### About this task
Where the string "jobs" occurs in the material below, report the whole line.

[Data supplied — start]

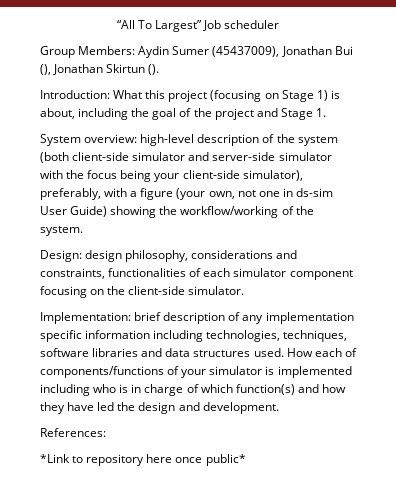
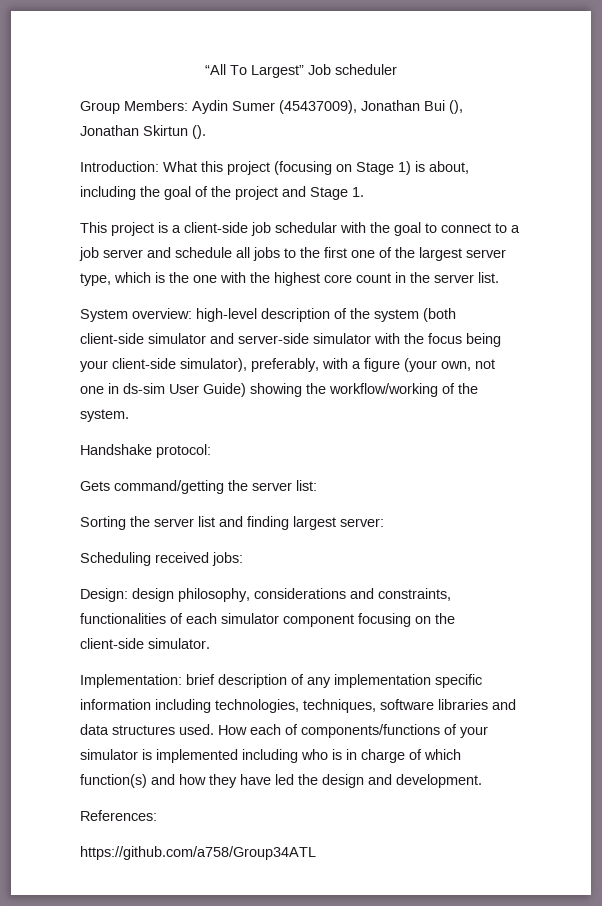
+ This project is a client-side job schedular with the goal to connect to a job server and schedule all jobs to the first one of the largest server type, which is the one with the highest core count in the server list.
+ Handshake protocol:
+ Gets command/getting the server list:
+ Sorting the server list and finding largest server:
+ Scheduling received jobs:
- *Link to repository here once public*
+ https://github.com/a758/Group34ATL

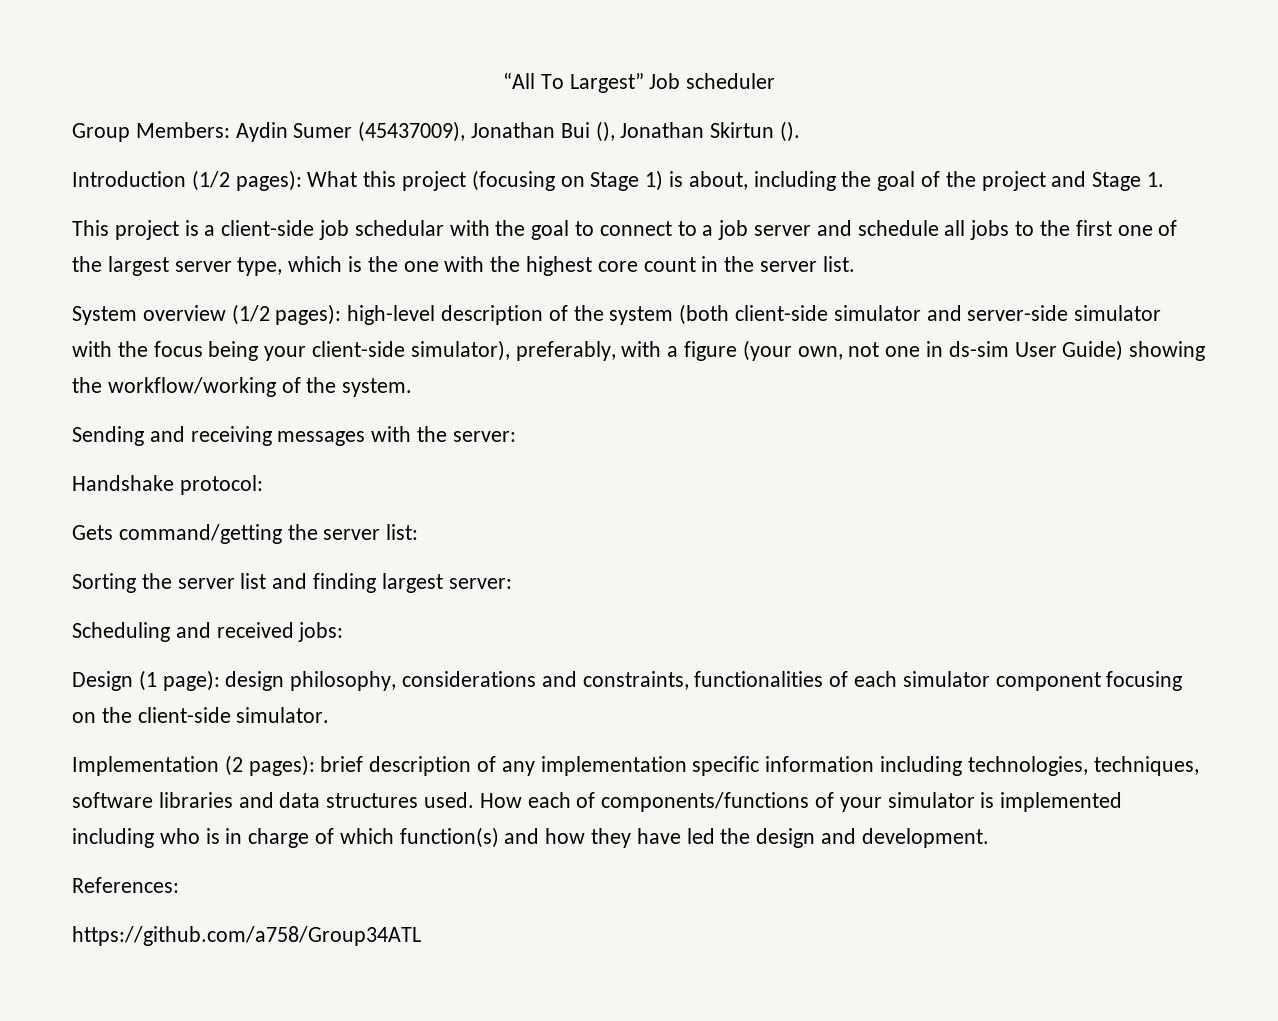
- Introduction: What this project (focusing on Stage 1) is about, including the goal of the project and Stage 1.
+ Introduction (1/2 pages): What this project (focusing on Stage 1) is about, including the goal of the project and Stage 1.
- System overview: high-level description of the system (both client-side simulator and server-side simulator with the focus being your client-side simulator), preferably, with a figure (your own, not one in ds-sim User Guide) showing the workflow/working of the system.
+ System overview (1/2 pages): high-level description of the system (both client-side simulator and server-side simulator with the focus being your client-side simulator), preferably, with a figure (your own, not one in ds-sim User Guide) showing the workflow/working of the system.
+ Sending and receiving messages with the server:
- Scheduling received jobs:
+ Scheduling and received jobs:
- Design: design philosophy, considerations and constraints, functionalities of each simulator component focusing on the client-side simulator.
+ Design (1 page): design philosophy, considerations and constraints, functionalities of each simulator component focusing on the client-side simulator.
- Implementation: brief description of any implementation specific information including technologies, techniques, software libraries and data structures used.
+ Implementation (2 pages): brief description of any implementation specific information including technologies, techniques, software libraries and data structures used.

[Data supplied — finish]

### Output
+ This project is a client-side job schedular with the goal to connect to a job server and schedule all jobs to the first one of the largest server type, which is the one with the highest core count in the server list.
+ Scheduling received jobs:
- Scheduling received jobs:
+ Scheduling and received jobs:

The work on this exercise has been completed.